Exercise prompt> Would you print the lines below exactly, beginning at the line that has "Flair Half Pad" and stopping after the line that has "Montre Festina F20623/2: 1 for 119.00 -> none"? Only those lines, and no pictures.

Version comparison data>

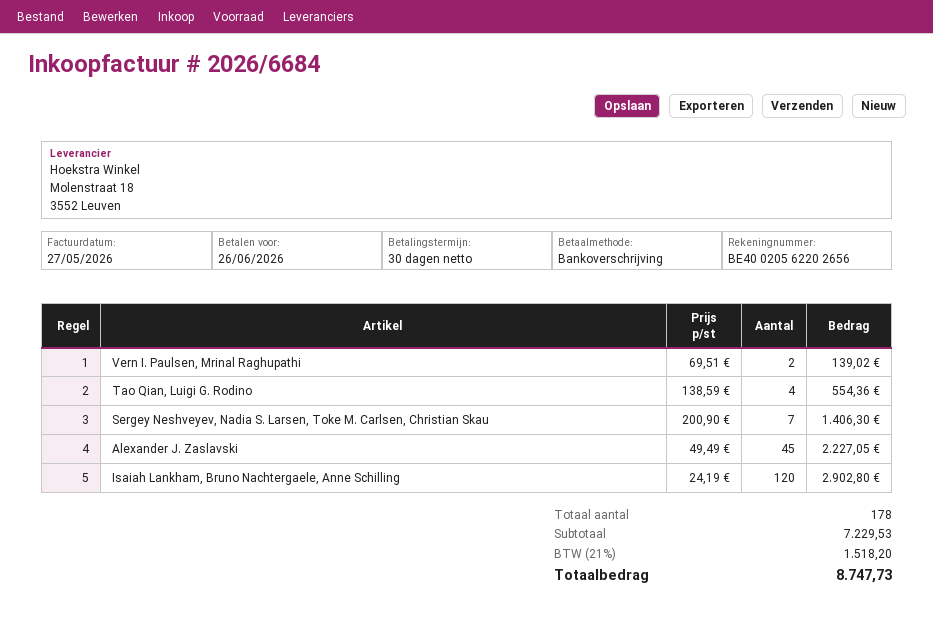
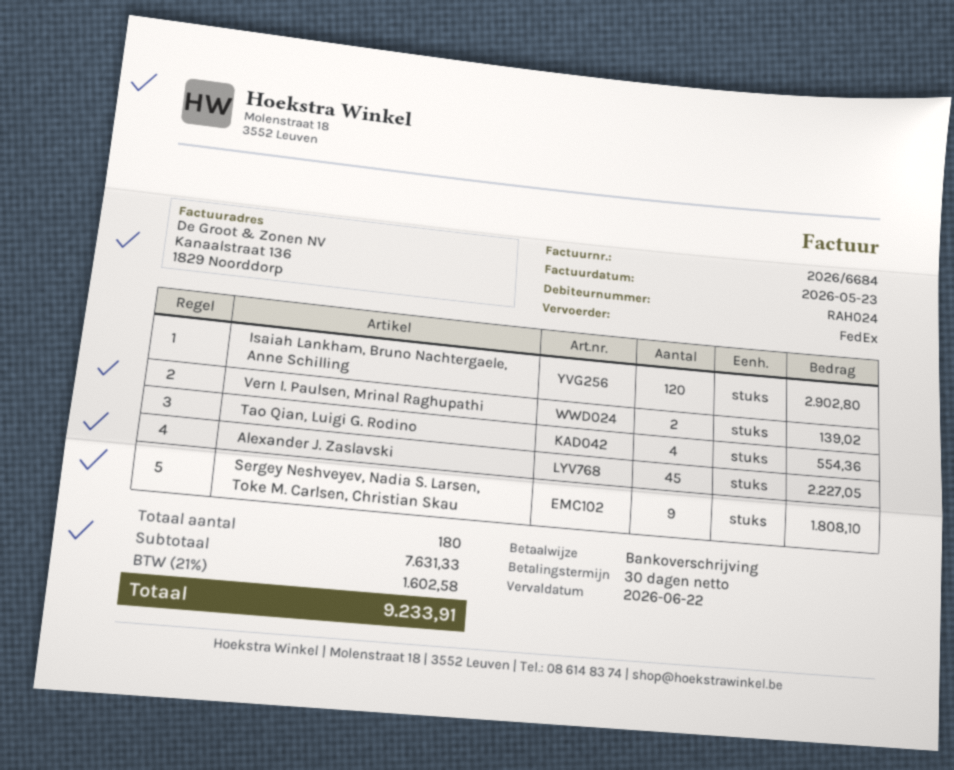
invoice date: 2026-05-27 -> 2026-05-23
due date: 2026-06-26 -> 2026-06-22
Sergey Neshveyev, Nadia S. Larsen, Toke M. Carlsen, Christian Skau: 7 for 1406.30 -> 9 for 1808.10
total quantity: 178 -> 180
subtotal: 7229.53 -> 7631.33
tax: 21% = 1518.20 -> 21% = 1602.58
total: 8747.73 -> 9233.91

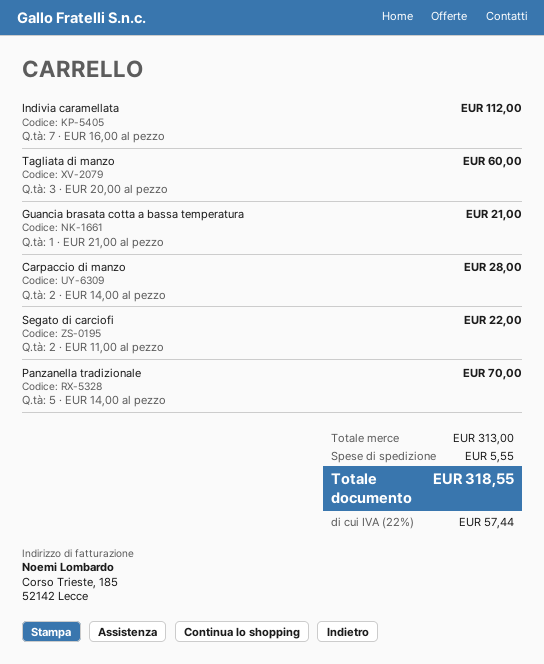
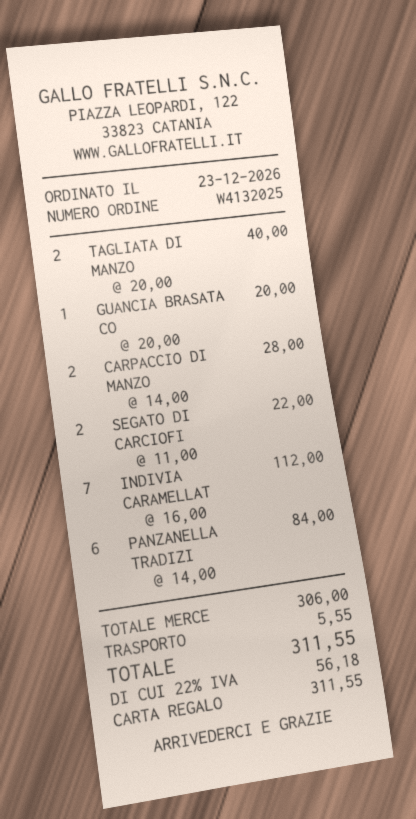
Tagliata di manzo: 3 x 20.00 = 60.00 -> 2 x 20.00 = 40.00
Guancia brasata cotta a bassa temperatura: 1 x 21.00 = 21.00 -> 1 x 20.00 = 20.00
Panzanella tradizionale: 5 x 14.00 = 70.00 -> 6 x 14.00 = 84.00
subtotal: 313.00 -> 306.00
tax: 22% = 57.44 -> 22% = 56.18
total: 318.55 -> 311.55

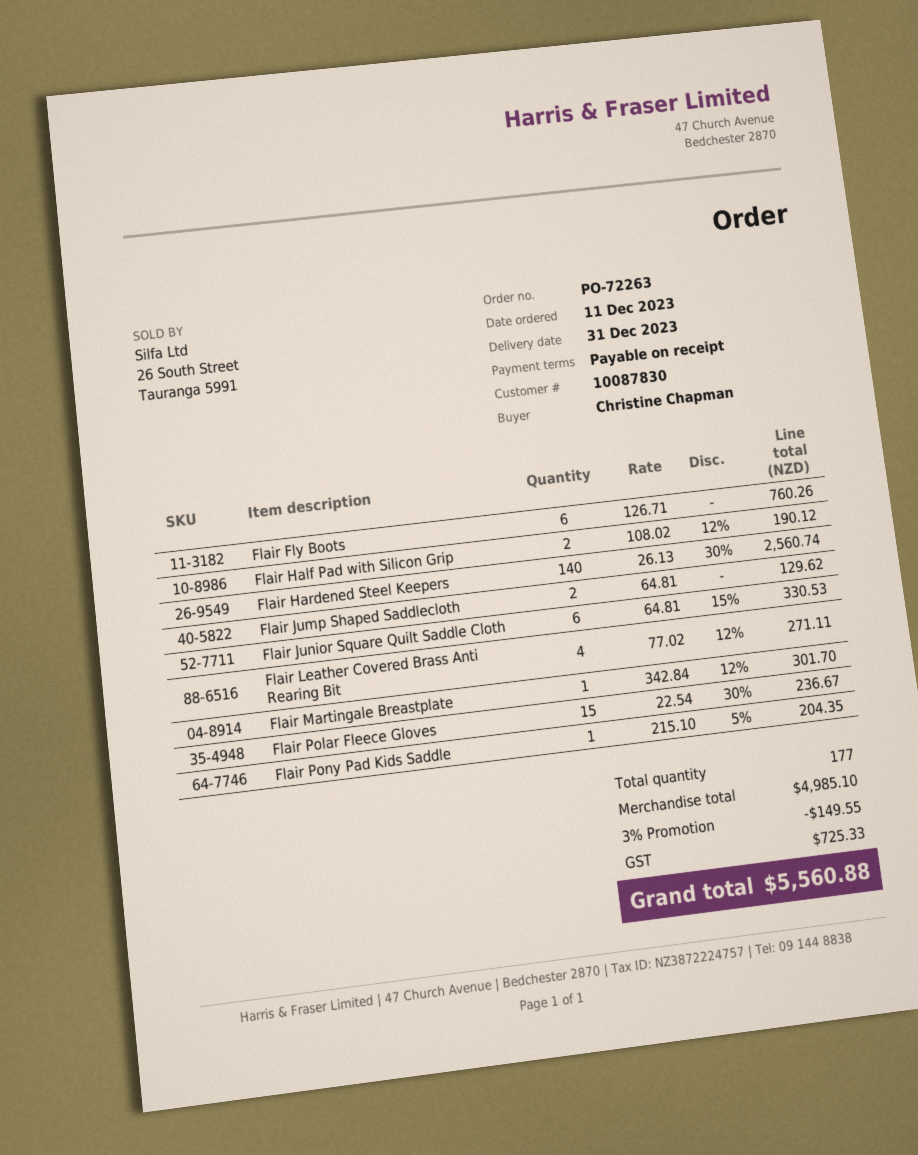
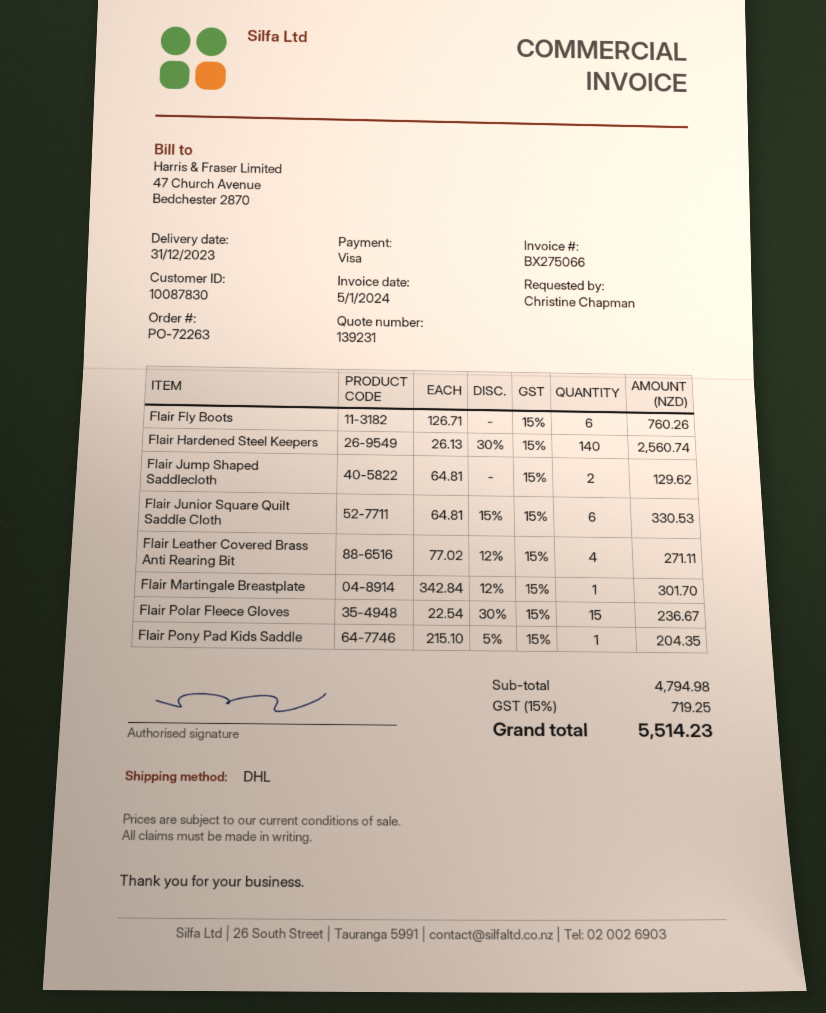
Flair Half Pad with Silicon Grip: 2 x 108.02 - 12% = 190.12 -> none
subtotal: 4985.10 -> 4794.98
discount: 3% = 149.55 -> none
tax: 725.33 -> 719.25
total: 5560.88 -> 5514.23

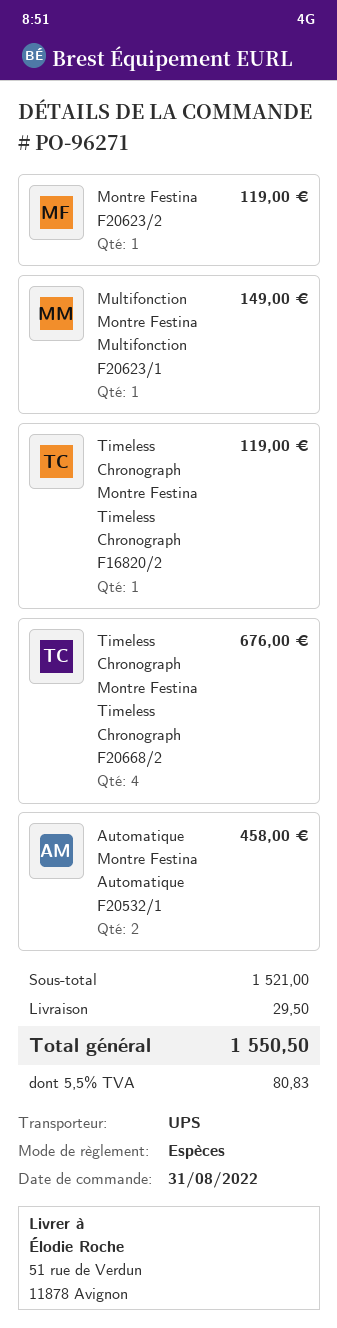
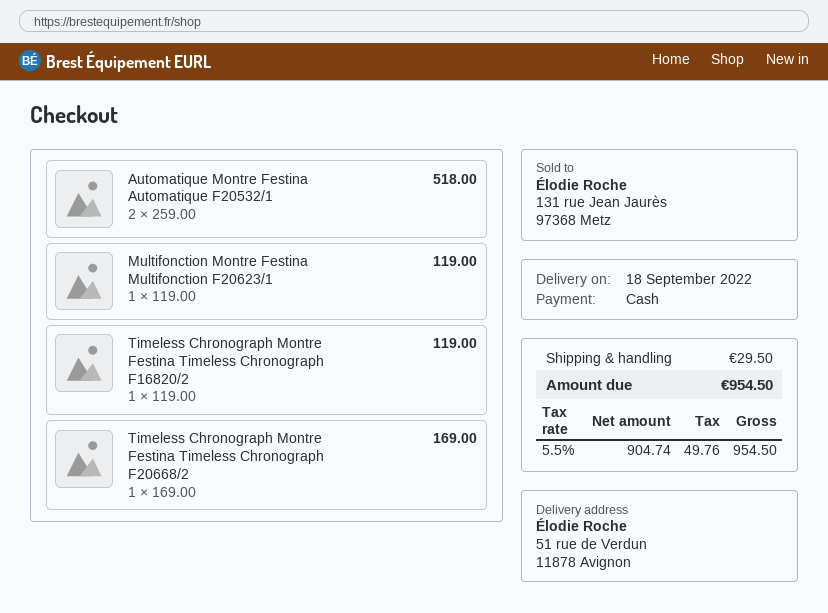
Montre Festina F20623/2: 1 for 119.00 -> none
Multifonction Montre Festina Multifonction F20623/1: 1 for 149.00 -> 1 for 119.00
Timeless Chronograph Montre Festina Timeless Chronograph F20668/2: 4 for 676.00 -> 1 for 169.00
Automatique Montre Festina Automatique F20532/1: 2 for 458.00 -> 2 for 518.00
tax: 5.5% = 80.83 -> 5.5% = 49.76
total: 1550.50 -> 954.50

Answer>
Flair Half Pad with Silicon Grip: 2 x 108.02 - 12% = 190.12 -> none
subtotal: 4985.10 -> 4794.98
discount: 3% = 149.55 -> none
tax: 725.33 -> 719.25
total: 5560.88 -> 5514.23

Montre Festina F20623/2: 1 for 119.00 -> none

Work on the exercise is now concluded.